Prompt ->
Please return the lines, both ends included, that run from the one containing "- python scripts/convert_excel_to_json_v2.py" to the last line of the data below, exactly and alone.

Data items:

____

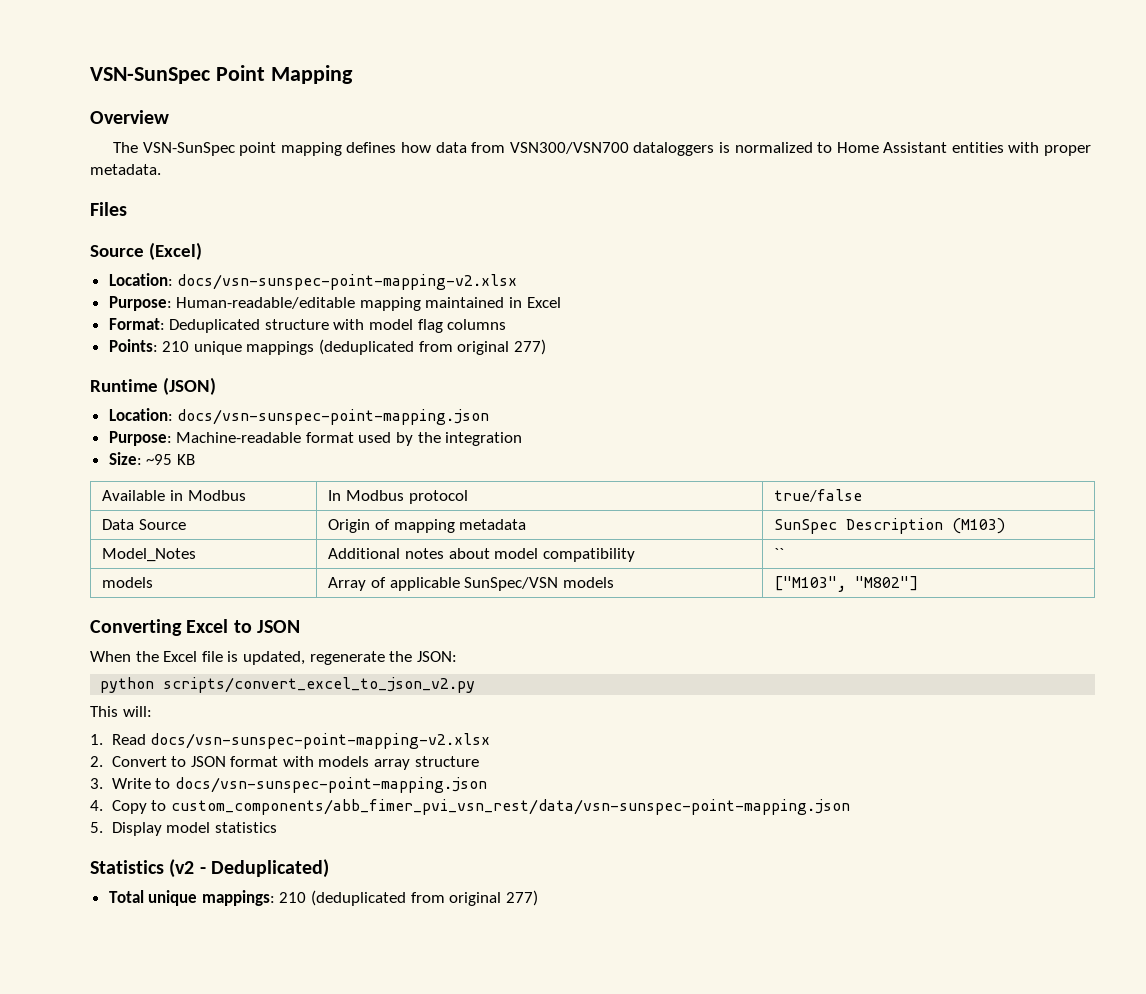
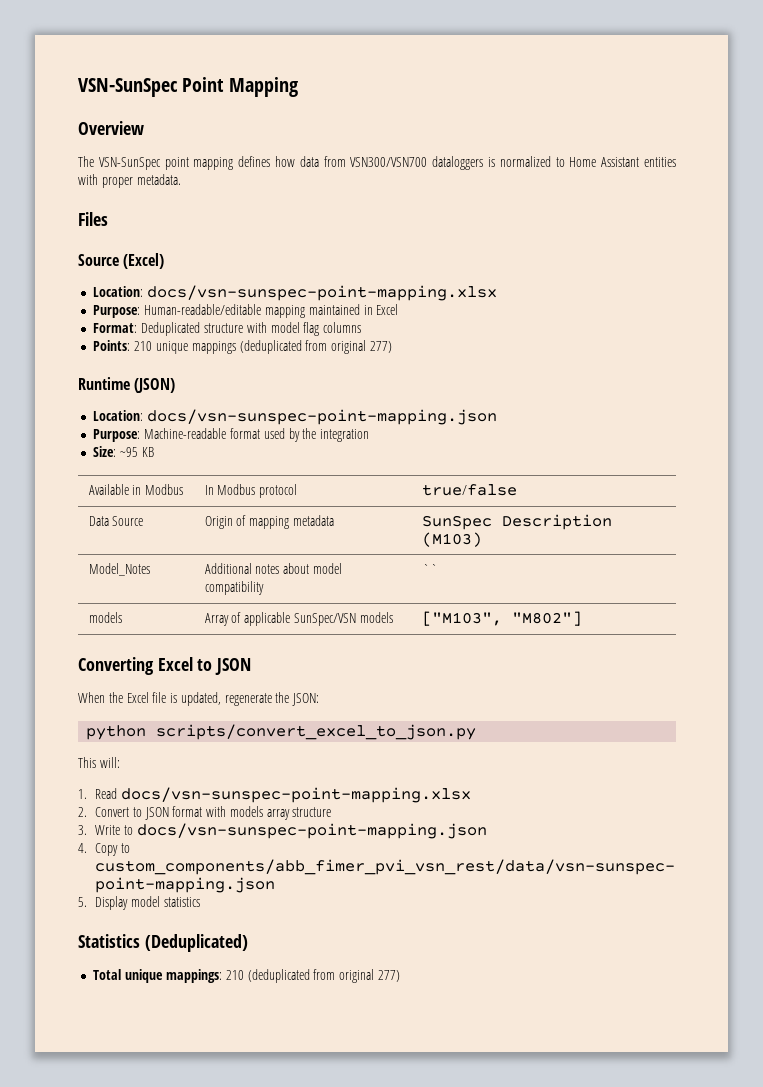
- Location: docs/vsn-sunspec-point-mapping-v2.xlsx
+ Location: docs/vsn-sunspec-point-mapping.xlsx
- python scripts/convert_excel_to_json_v2.py
+ python scripts/convert_excel_to_json.py
- 1. Read docs/vsn-sunspec-point-mapping-v2.xlsx
+ 1. Read docs/vsn-sunspec-point-mapping.xlsx
- Statistics (v2 - Deduplicated)
+ Statistics (Deduplicated)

____

Response to this exercise ->
- python scripts/convert_excel_to_json_v2.py
+ python scripts/convert_excel_to_json.py
- 1. Read docs/vsn-sunspec-point-mapping-v2.xlsx
+ 1. Read docs/vsn-sunspec-point-mapping.xlsx
- Statistics (v2 - Deduplicated)
+ Statistics (Deduplicated)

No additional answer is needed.